Ironically given the speed that police shot and killed McDougall, the inquest into his death was mysteriously delayed for eight years.  Yes, EIGHT YEARS.

That alone raises suspicions.  An inescapable question is whether a public airing of what happened that morning was deliberately stalled. And that question leads to "why?" Was it because authorities were hiding something? And if so, what?
Was it...

* the fact that police officers in Winnipeg were provided for a year before the shooting of Craig McDougall, and up to six years afterward, with malfunctioning tasers and the police department knew it?

* that McDougall wasn't the first aboriginal man to be shot "in the line of duty" by the same police officer?  The first died some years later and his family blames his death on complications from the shooting.

* that sources say the policeman who killed McDougall once had his gun taken away until he was cleared by a psychiatrist following allegations made against him by an angry estranged girlfriend.
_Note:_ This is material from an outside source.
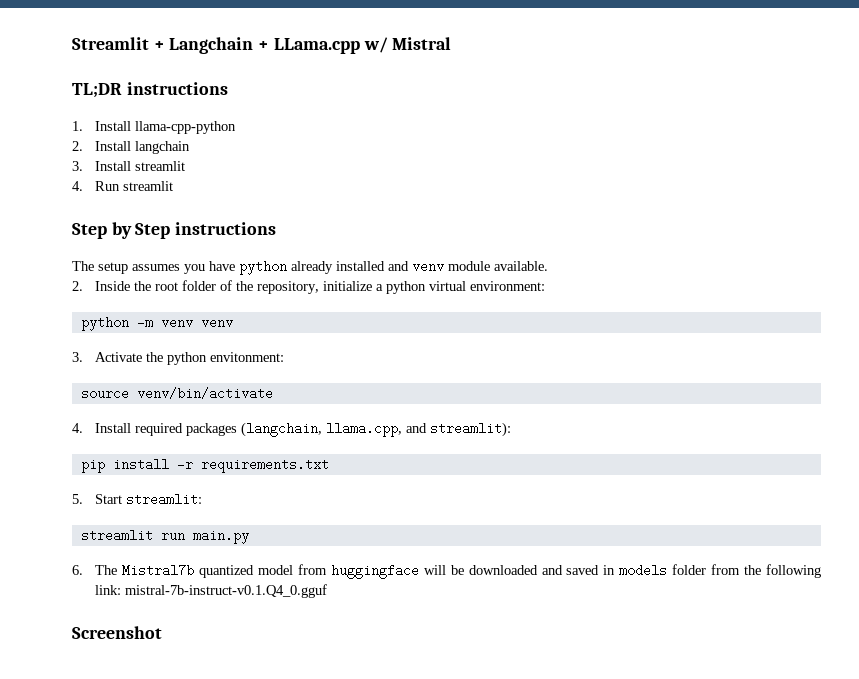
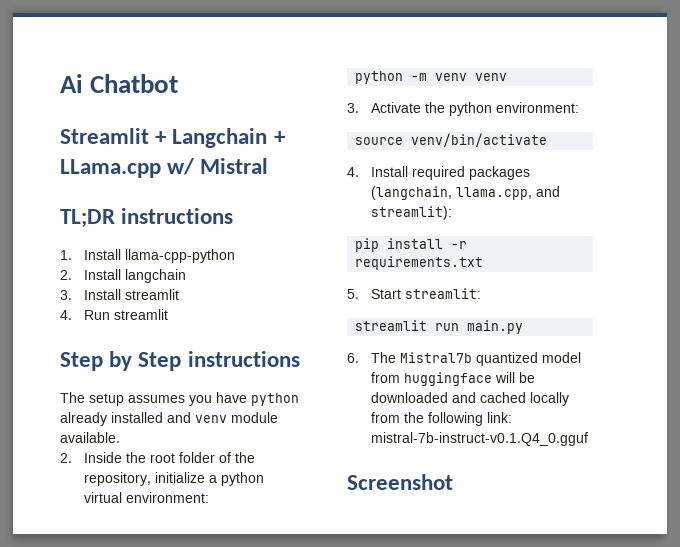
+ Ai Chatbot
- 3. Activate the python envitonment:
+ 3. Activate the python environment:
- 6. The Mistral7b quantized model from huggingface will be downloaded and saved in models folder from the following link: mistral-7b-instruct-v0.1.Q4_0.gguf
+ 6. The Mistral7b quantized model from huggingface will be downloaded and cached locally from the following link: mistral-7b-instruct-v0.1.Q4_0.gguf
What his wife thought is unknown.

* that the officer who shot McDougall and the officer who shot a taser at him first were witnesses in the prosecution of a policeman charged with kicking an aboriginal man, while the man was in a jail cell, so hard that he suffered a tear to his bowel. One was the partner of the accused and the other was a supervisor who said the arrested man made no complaint to him. The officer was acquitted. That case took SIX YEARS to come to trial.
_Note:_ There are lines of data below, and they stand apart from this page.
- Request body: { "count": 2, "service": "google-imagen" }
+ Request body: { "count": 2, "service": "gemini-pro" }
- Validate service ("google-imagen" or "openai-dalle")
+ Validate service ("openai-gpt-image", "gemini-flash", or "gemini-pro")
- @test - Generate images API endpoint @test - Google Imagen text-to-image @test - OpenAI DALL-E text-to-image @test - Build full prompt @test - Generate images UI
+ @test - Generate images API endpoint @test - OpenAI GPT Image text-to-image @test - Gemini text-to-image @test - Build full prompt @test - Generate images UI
The eight year delay in getting the Craig McDougall inquest started was so egregious that on the last day the presiding judge felt compelled to apologize to McDougall's father. Yet there was little effort to determine why the process took such an inordinately long time.

The homicide detective in charge of the internal police investigation of the killing of Craig McDougall alone took two whole years to complete his report.  The inquest was told it was because he had to work on other homicides in between.

What nobody pointed out was that Craig McDougall's death WAS a homicide and should have had the same priority as any other police investigation.  What that means is that the detective pre-judged the matter, clearing the police in his mind without fully investigating the circumstances. 

Sergeant Robert Scott Bell, now retired, conceded that the police involved in the shooting got kid-glove treatment while McDougall's family was treated like criminals.  McDougall's father, uncle and a friend were roughed up, hauled to the police station, kept handcuffed for 40 minutes, questioned, videotaped and not told that McDougall was dead for hours.  

The police were advised they had "a right to provide a statement", then turned over to union reps, police and their family as soon as possible.   

"All three provided unsworn written statements three days after the shooting and were never questioned about their statements, Bell testified."   (Winnipeg Free Press)

Bell concluded, naturally, that the police had to shoot Craig McDougall because he refused to drop the knife he was holding as he approached them.

He compounded his breezy approach to the killing of McDougall when he mockingly testified  that the members of McDougall's family were free to leave the police station whenever they wanted since they were witnesses and not under arrest.  

What Bell forgot was that McDougall was shot in 2008 b.c.---before cellphones.  In the past year we've watched time and again the murders of black men in the United States by police officers caught on cellphone video.  

The video evidence often contradicted the official reports which insisted the police had no choice but to shoot and kill men who were (not) armed, we saw police planting weapons near the bodies of men they shot, we saw men shot in the back, men shot walking away and not toward police, men shot as their family members pleaded with police not to shoot. 

These videos have changed the onus of police shootings. 

The public now wants firm proof of what happened, not the carefully orchestrated and lawyered statements of the shooting police officers.  Associate Chief Judge Anne Krahn should have known that.  Instead, she didn't even require that the Crown produce Bell's report as evidence.
As a result, we, the public, don't really know what happened that morning on Simcoe Street. 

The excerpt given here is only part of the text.